The color degradation is dependent on the used print method and used colors. Many of us have put a hefty sum of money to Adobe's software because it can acceptably predict the color degradation in many print processes. CMYK printing has remarkably smaller color range (=gamut) than computer screens, so it's very easy to make an image which seems dead and flat, when one prints it with CMYK printer.
see the next screenshot:
In the left is your original image (or what's left after 2 uploadings to Imgur) In the right there's a version which has been converted to CMYK profile Euroscale Uncoated (=a random selection) and back to sRGB. As we see, the simulated CMYK process made it flatter, but only blue has suffered substantially. The image is obviously well prepared for CMYK printing. See in the next example, how much not so well prepared images easily suffer:
In the left there's a bright RGB design. In the right there's Photoshop's prediction how it would come through CMYK printing, which uses color profile =Euroscale Uncoated.
Your photo of the printed phone cover doesn't reliably reveal very much things about the actual printing. The photo is unsharp. Nobody can be sure how blurry is the printing. It has obviously got all vibrancy and general sweetness boosting that low cost cameras insert without asking and many Photoshop users add themselves, if the camera for some reason doesn't add it enough. Finally the light is non uniform and there's bad glosses in the right.
One thing is clear. CMYK printing on black is useless. It needs a white background. Possiblities to get the apparent black base color:
A white underprint on areas where the printer had thought it pays off. Between those areas there's black plastics as is or black ink.
White cover with black edges, print only the flat area
3.The print is a thin transfer foil which is printed elsewhere and pressed or vacuum sucked to the phone cover with special equipment
- Print with pigment colors which do not need white underlay. (I don't believe it's the case, because the printing would be complex)
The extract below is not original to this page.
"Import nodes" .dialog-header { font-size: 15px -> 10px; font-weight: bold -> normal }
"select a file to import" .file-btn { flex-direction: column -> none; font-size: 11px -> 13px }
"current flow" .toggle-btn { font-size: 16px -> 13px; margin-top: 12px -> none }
Let's assume your phone cover is made with option 1. You can build a stack into Photoshop which generate some errors to an image:
The top layer has a grey circle and some painted low opacity white to simulate washiness. Below it there's a complex group of layers. The uppermost group level is converted to smart layer to be able to insert adjustable blur for unsharpness as "smart filter" This is Photoshop's way to non-destructive filterings.
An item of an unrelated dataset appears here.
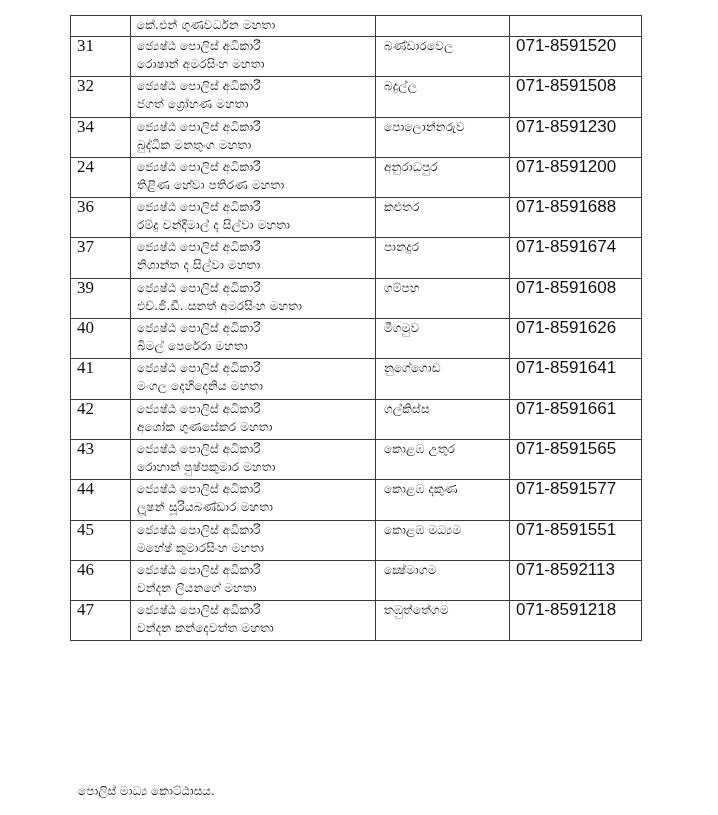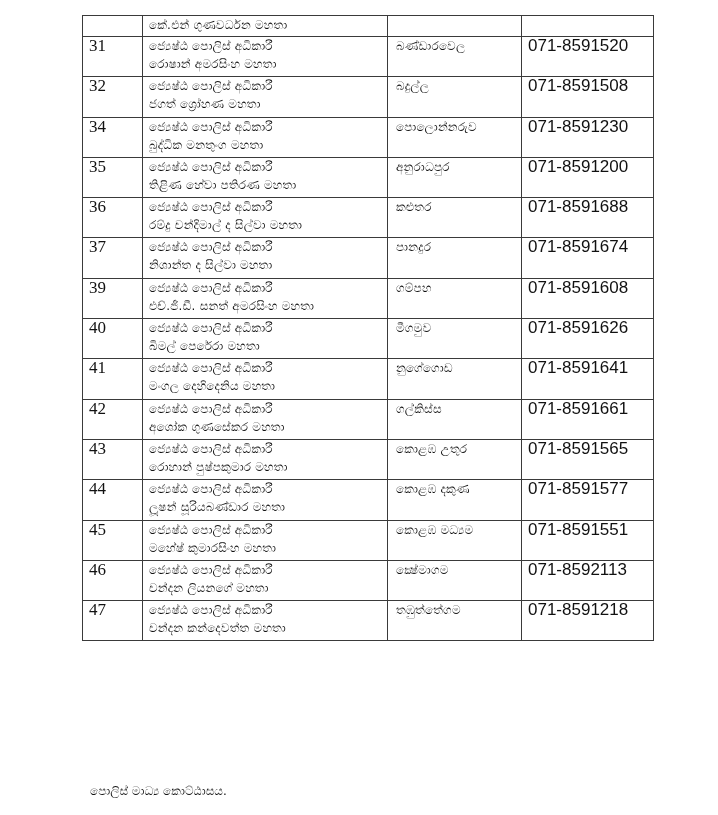"කේ.එන් ගුණවර්ධන මහතා" .page { left: 12px -> 0 }
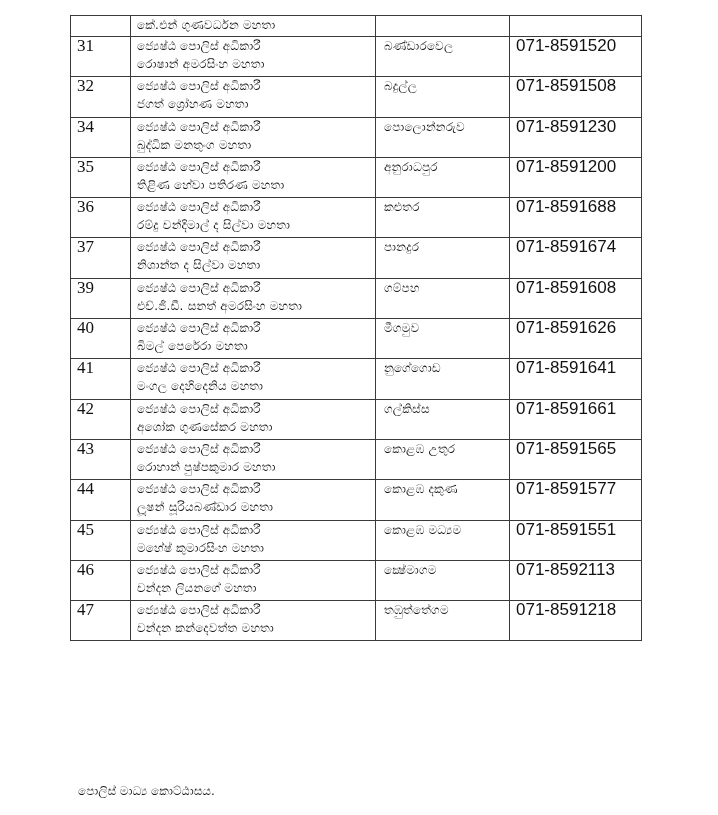"35" td.num { text: 35 -> 24 }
The content of the smart object is taken under editing. It reveals the rest. There's also grouping:
Group "white underlay simulation" desaturates a copy of the image. The desaturation result its softly tresholded with a steep curve to make white those areas, which are bright enough to earn white underlay. The group has blending mode multiply, so it actually makes dark areas of the image full black.
Those areas which are not blackened, get contrast lift and color distortion. Contrast lift with curves is adjusted to cause overexposure-like clipping. Hue&Saturation layer affects to reds shifting them towards orange and reducing saturation.
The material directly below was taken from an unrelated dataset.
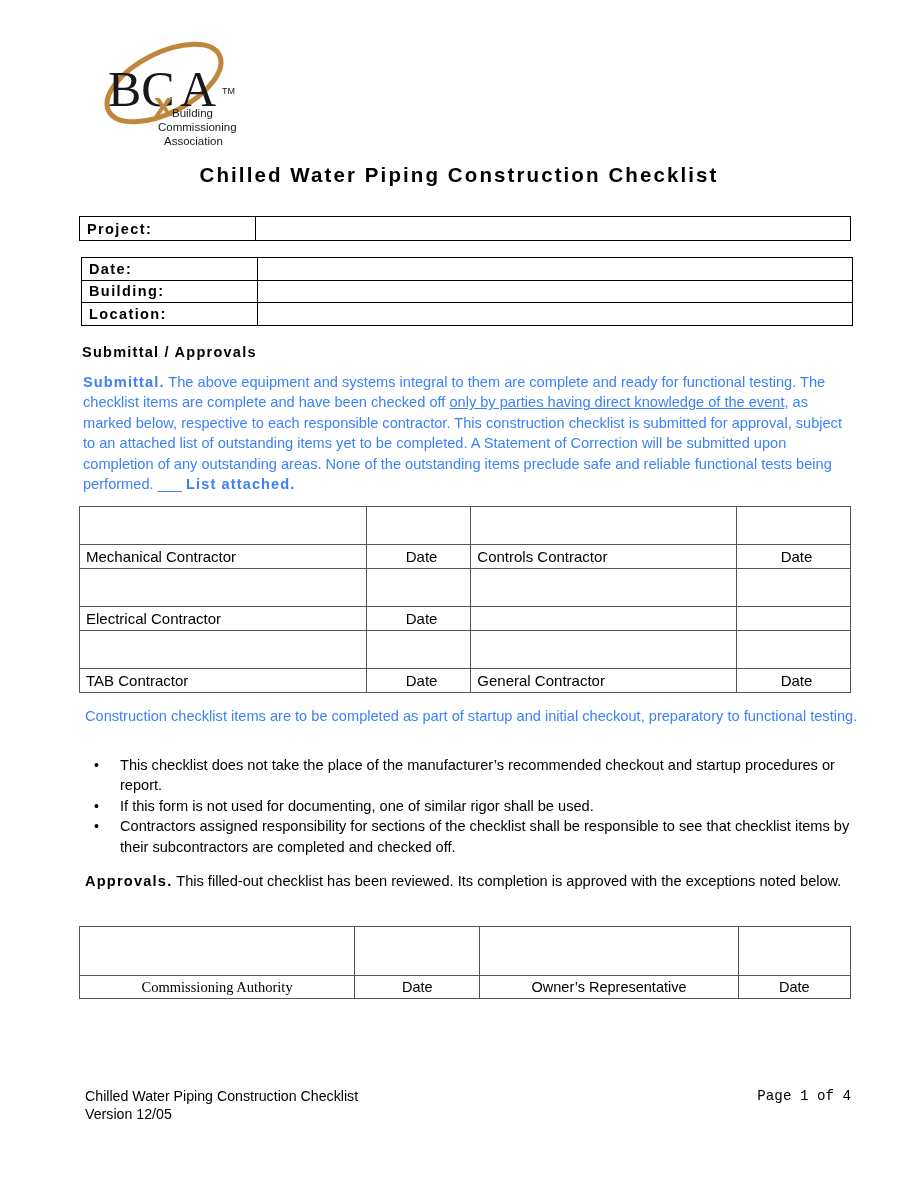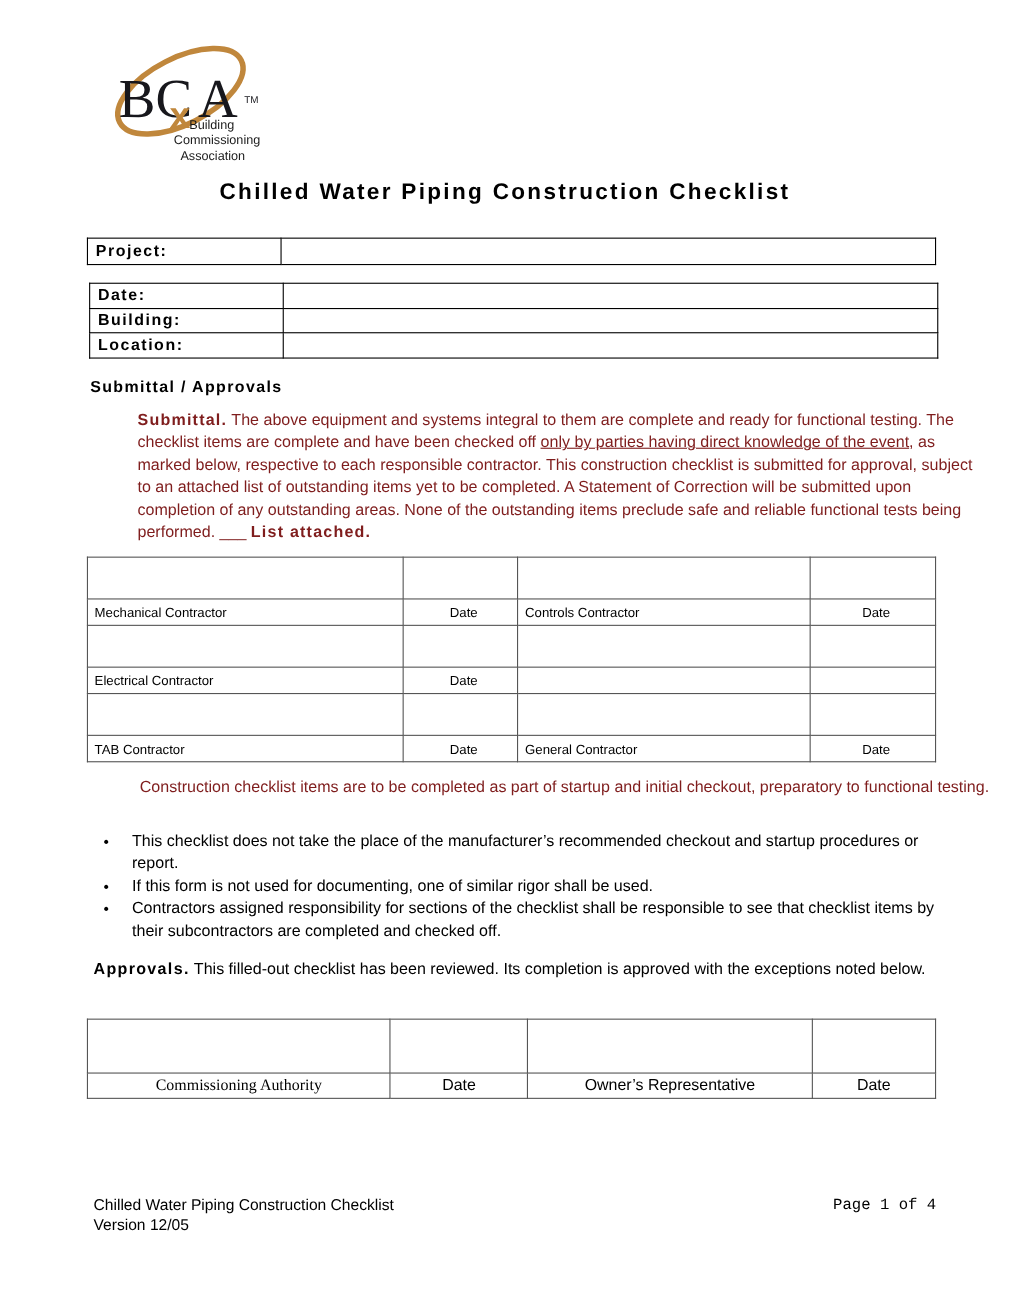"Submittal. The above equipment and" .body-copy { color: #7f1d1d -> #3b82f6; margin-left: 42px -> none }
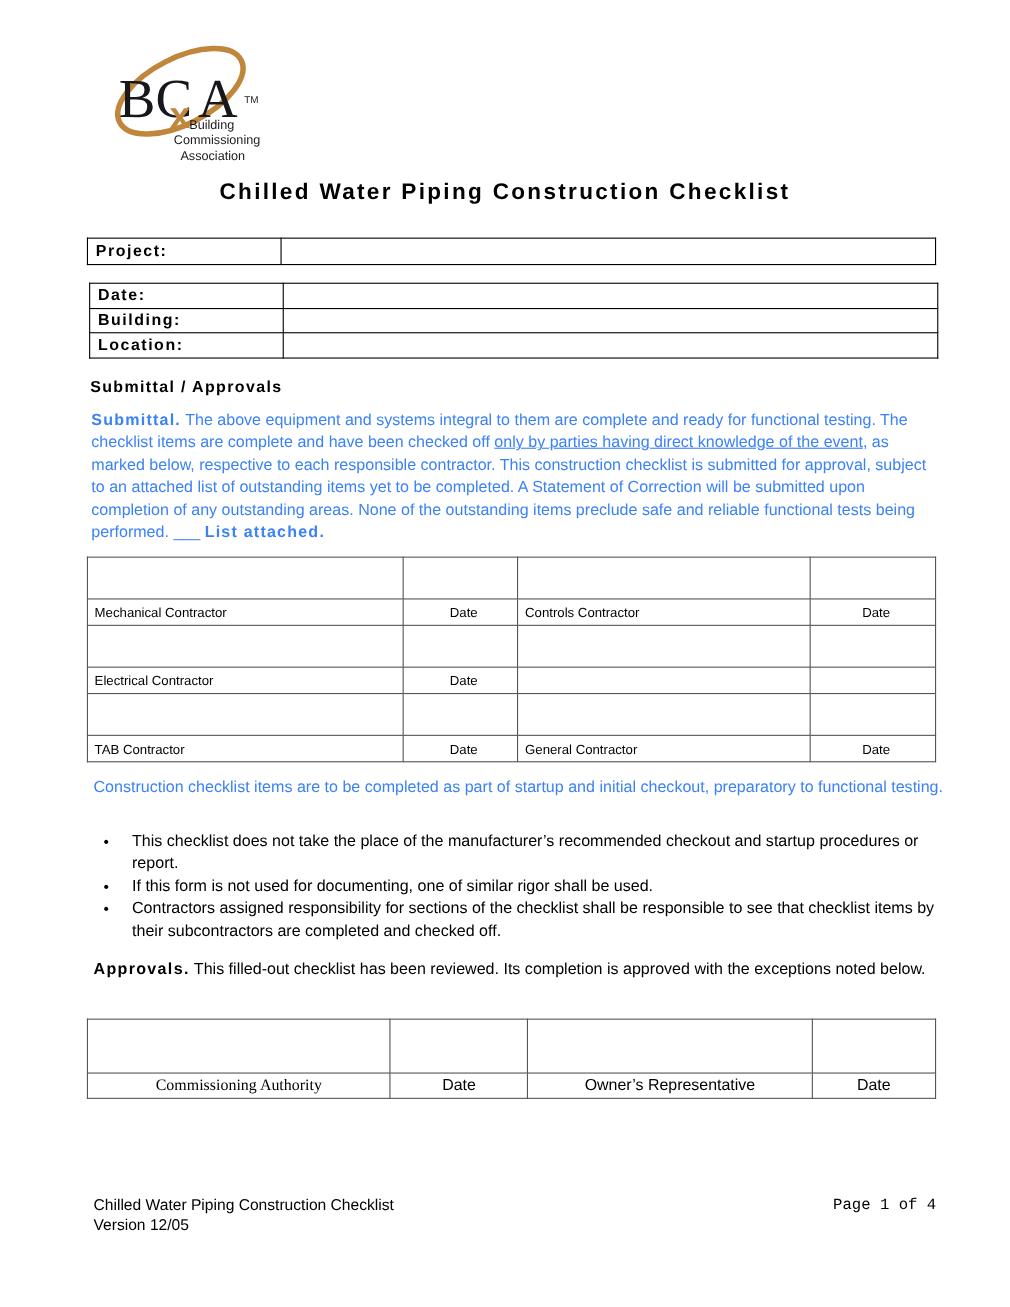"Mechanical Contractor" #sign-table tr.labels td { font-size: 12px -> 15px }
I have no idea of the used CMYK printing, so I didn't convert the image at first to CMYK and back. You should do it. As well you can keep it in RGB mode and have View > Proof colors = ON and set a proper proof mode (ask your printer for it)
If you want to check this monster, you can get it from here: https://www.dropbox.com/s/us0hllpmbmvan1h/Messi.psd?dl=0 Right click the group in the layers panel to get a possiblity to see and edit the inner levels.
You must find the proper settings, it's impossible to decide them here with a single not so high quality image of a phone cover.
If you do not print the covers by yourself, I recommend you to ask the printer for a proper preview method.